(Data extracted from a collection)
======

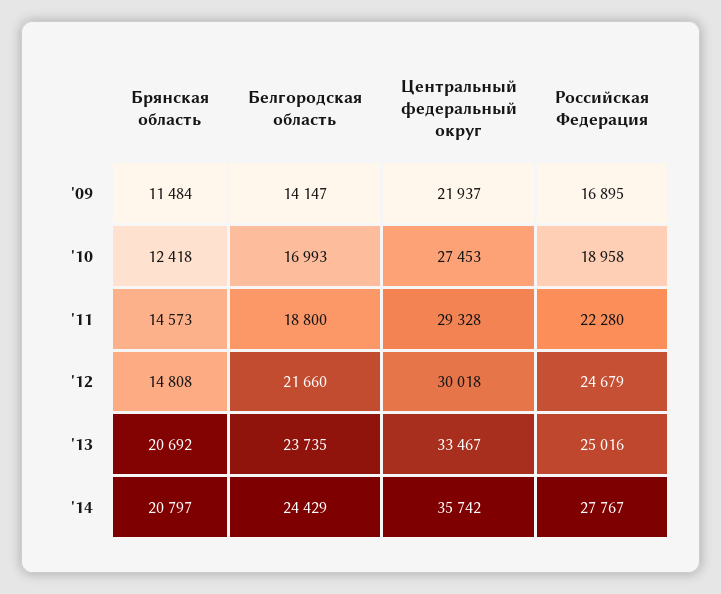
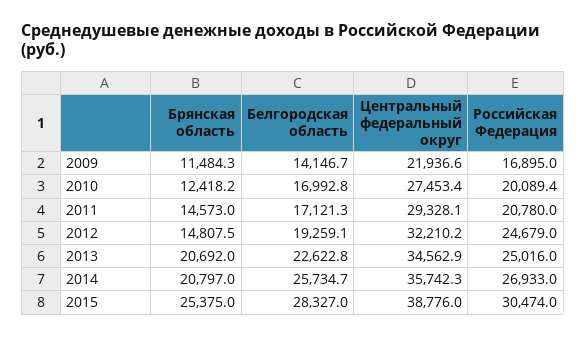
Российская Федерация, '10: 18958 -> 20089.4
Белгородская область, '11: 18800 -> 17121.3
Российская Федерация, '11: 22280 -> 20780
Белгородская область, '12: 21660 -> 19259.1
Центральный федеральный округ, '12: 30018 -> 32210.2
Белгородская область, '13: 23735 -> 22622.8
Центральный федеральный округ, '13: 33467 -> 34562.9
Белгородская область, '14: 24429 -> 25734.7
Российская Федерация, '14: 27767 -> 26933
Брянская область, 2015: none -> 25375
Белгородская область, 2015: none -> 28327
Центральный федеральный округ, 2015: none -> 38776
Российская Федерация, 2015: none -> 30474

======

What this task involves » Print exactly the stretch of lines beginning with the one that holds "Российская Федерация, '11: 22280 -> 20780" and ending at the last line above.

Answer space »
Российская Федерация, '11: 22280 -> 20780
Белгородская область, '12: 21660 -> 19259.1
Центральный федеральный округ, '12: 30018 -> 32210.2
Белгородская область, '13: 23735 -> 22622.8
Центральный федеральный округ, '13: 33467 -> 34562.9
Белгородская область, '14: 24429 -> 25734.7
Российская Федерация, '14: 27767 -> 26933
Брянская область, 2015: none -> 25375
Белгородская область, 2015: none -> 28327
Центральный федеральный округ, 2015: none -> 38776
Российская Федерация, 2015: none -> 30474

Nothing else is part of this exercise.